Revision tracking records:
BEGIN

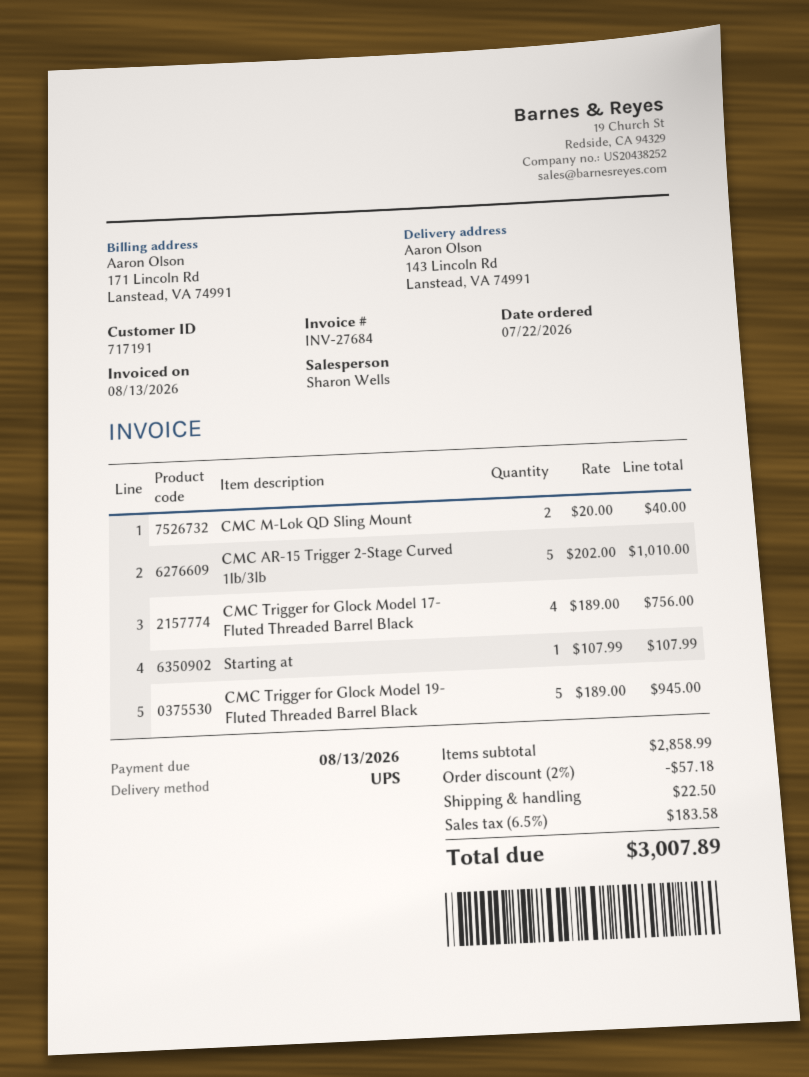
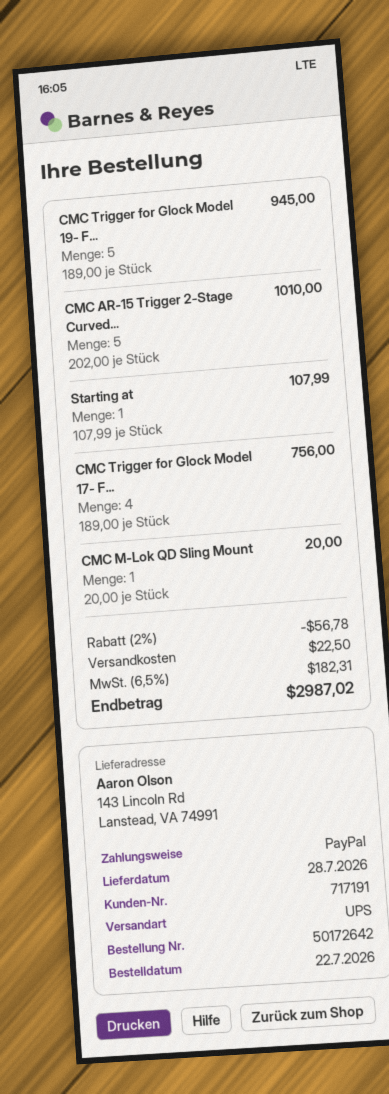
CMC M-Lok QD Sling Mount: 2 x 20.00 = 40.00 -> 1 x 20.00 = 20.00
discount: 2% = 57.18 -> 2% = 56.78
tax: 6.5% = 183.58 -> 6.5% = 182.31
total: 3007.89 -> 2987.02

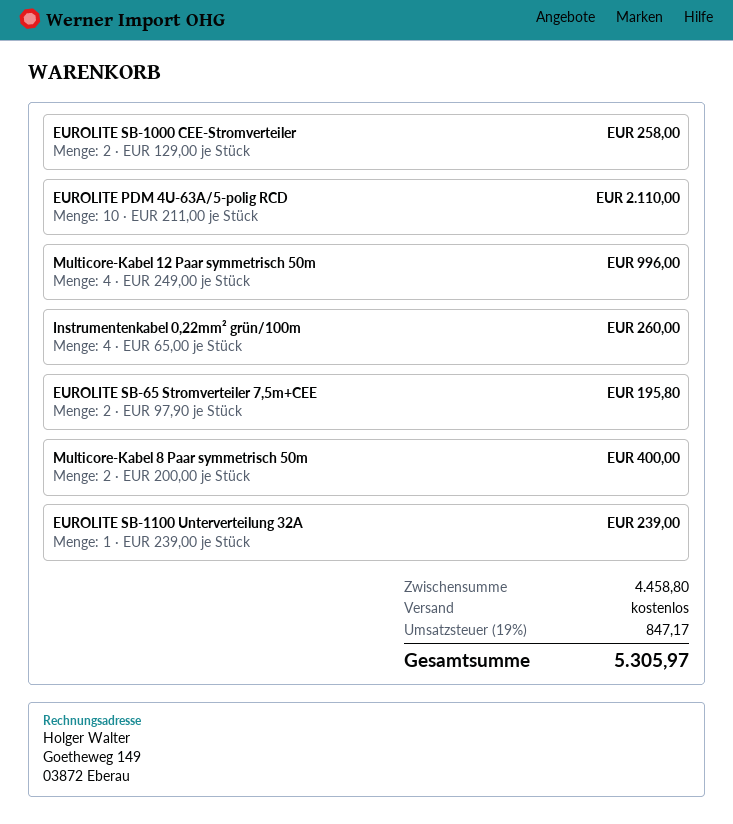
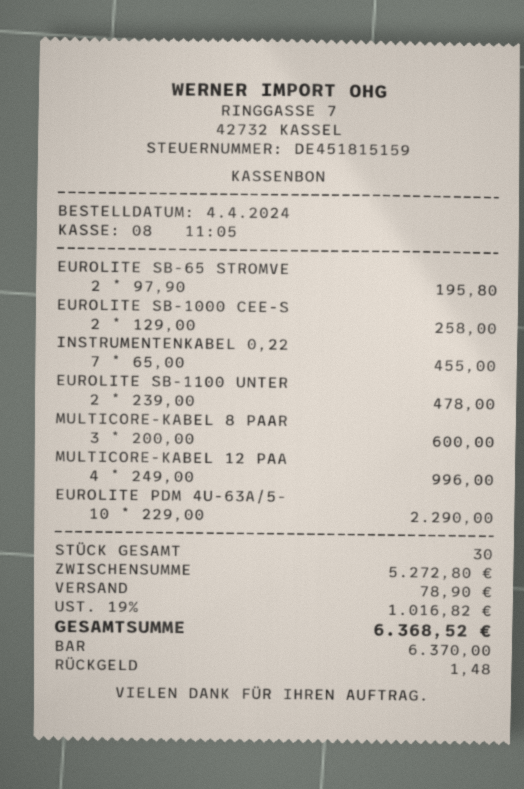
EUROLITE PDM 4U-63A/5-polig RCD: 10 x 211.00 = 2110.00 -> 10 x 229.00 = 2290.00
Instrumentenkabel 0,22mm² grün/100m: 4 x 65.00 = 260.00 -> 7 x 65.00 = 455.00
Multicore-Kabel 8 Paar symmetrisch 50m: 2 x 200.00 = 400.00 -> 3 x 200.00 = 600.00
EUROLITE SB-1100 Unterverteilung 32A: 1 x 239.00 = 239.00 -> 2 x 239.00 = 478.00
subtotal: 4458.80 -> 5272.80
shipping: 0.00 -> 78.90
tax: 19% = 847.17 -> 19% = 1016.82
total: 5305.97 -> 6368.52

END

» WHAT IS NEEDED: Retype the records exactly. Any image in them should not appear in what you write.

» ANSWER TO THIS EXERCISE:
CMC M-Lok QD Sling Mount: 2 x 20.00 = 40.00 -> 1 x 20.00 = 20.00
discount: 2% = 57.18 -> 2% = 56.78
tax: 6.5% = 183.58 -> 6.5% = 182.31
total: 3007.89 -> 2987.02

EUROLITE PDM 4U-63A/5-polig RCD: 10 x 211.00 = 2110.00 -> 10 x 229.00 = 2290.00
Instrumentenkabel 0,22mm² grün/100m: 4 x 65.00 = 260.00 -> 7 x 65.00 = 455.00
Multicore-Kabel 8 Paar symmetrisch 50m: 2 x 200.00 = 400.00 -> 3 x 200.00 = 600.00
EUROLITE SB-1100 Unterverteilung 32A: 1 x 239.00 = 239.00 -> 2 x 239.00 = 478.00
subtotal: 4458.80 -> 5272.80
shipping: 0.00 -> 78.90
tax: 19% = 847.17 -> 19% = 1016.82
total: 5305.97 -> 6368.52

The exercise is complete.